Zachary Smith
Smith grew up in Mount Vernon, Washington, where he graduated high school in 1979. He attended Skagit Valley College for his associate’s degree and then obtained two bachelor’s degrees from Central Washington University, in American Literature and History in 1985. He wanted to work as a historian for the National Parks Service, however, federal cuts led him to reconsider. He tended bar throughout college and continued after he graduated until he embarked on a career in the oil refinery business.
Smith worked this way for 20 years, stopping for a period to work as a foreman, then going back to work equipment as a turnaround worker. He worked for the maintenance division of his last company in the oil refinery business, but even in that role, there were regular layoffs.
Before coming to Mason Health, Smith also worked for a contractor to the federal government called New Frontier Aviation, based in Montana. Smith loaded fire retardant on to single air engine tankers to help fight fires in Texas, New Mexico, Arizona, Utah, Nevada, South Dakota and Idaho. When the planes returned, he would wash them at the end of the day.
Smith traveled 320 to 330 days a year throughout the western United States, working in refineries and fighting fires. He met a woman who lived in Shelton, and by this time, the constant travel was wearing him down.

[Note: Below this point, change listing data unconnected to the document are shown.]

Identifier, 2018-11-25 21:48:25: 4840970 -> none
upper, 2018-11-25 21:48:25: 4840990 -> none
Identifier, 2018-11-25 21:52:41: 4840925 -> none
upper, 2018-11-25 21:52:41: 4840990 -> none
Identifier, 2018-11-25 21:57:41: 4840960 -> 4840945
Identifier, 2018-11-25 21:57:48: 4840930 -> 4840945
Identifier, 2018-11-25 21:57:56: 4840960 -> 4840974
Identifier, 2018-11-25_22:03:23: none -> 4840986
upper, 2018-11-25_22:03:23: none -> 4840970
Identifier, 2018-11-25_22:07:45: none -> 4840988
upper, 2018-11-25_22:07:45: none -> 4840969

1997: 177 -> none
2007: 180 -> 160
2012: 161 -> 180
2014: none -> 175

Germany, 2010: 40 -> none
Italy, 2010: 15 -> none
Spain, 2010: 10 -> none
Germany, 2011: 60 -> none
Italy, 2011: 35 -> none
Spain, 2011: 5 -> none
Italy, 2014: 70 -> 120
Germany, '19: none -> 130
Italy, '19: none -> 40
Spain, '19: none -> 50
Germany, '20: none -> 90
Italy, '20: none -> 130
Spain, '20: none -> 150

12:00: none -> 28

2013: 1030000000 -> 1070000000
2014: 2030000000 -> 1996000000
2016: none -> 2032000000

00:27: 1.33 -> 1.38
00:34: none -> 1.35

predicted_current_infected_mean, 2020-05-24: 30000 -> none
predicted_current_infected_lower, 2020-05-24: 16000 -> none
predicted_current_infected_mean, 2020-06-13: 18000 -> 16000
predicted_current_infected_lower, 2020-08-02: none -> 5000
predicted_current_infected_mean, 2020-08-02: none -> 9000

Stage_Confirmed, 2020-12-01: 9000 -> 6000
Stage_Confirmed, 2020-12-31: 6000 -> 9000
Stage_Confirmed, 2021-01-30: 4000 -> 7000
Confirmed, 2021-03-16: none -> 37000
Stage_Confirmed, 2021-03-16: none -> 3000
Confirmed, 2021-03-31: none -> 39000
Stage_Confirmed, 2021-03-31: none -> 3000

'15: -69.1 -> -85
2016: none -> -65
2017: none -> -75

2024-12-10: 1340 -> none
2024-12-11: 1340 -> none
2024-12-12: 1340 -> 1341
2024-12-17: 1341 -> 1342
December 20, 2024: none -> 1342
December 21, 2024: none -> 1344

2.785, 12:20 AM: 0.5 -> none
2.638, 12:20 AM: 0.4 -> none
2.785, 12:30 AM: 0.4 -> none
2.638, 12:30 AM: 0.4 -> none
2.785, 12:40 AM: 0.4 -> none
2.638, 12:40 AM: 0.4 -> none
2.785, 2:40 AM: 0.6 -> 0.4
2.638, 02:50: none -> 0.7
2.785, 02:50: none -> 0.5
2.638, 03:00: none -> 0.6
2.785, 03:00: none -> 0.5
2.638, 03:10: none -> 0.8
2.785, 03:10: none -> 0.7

“It was great the first 8 to 10 years, but then spending almost every night in a hotel was tiring,” he said. “My now wife, Cindy, had retired and moved to Shelton, where her folks had moved to. When I got my last layoff at the refineries, and after my last job with the fires, I came down here.”
Smith initially considered a job in the mills, then he saw an advertisement in the paper for work in the Facilities Department at Mason Health. He has come to love his job at Mason Health. In 2021, he led a process improvement project to increase departments’ participation in fire safety drills. Participation had been low for years, but with the communication improvements he made, participation jumped to 100 percent for three months in a row in 2022.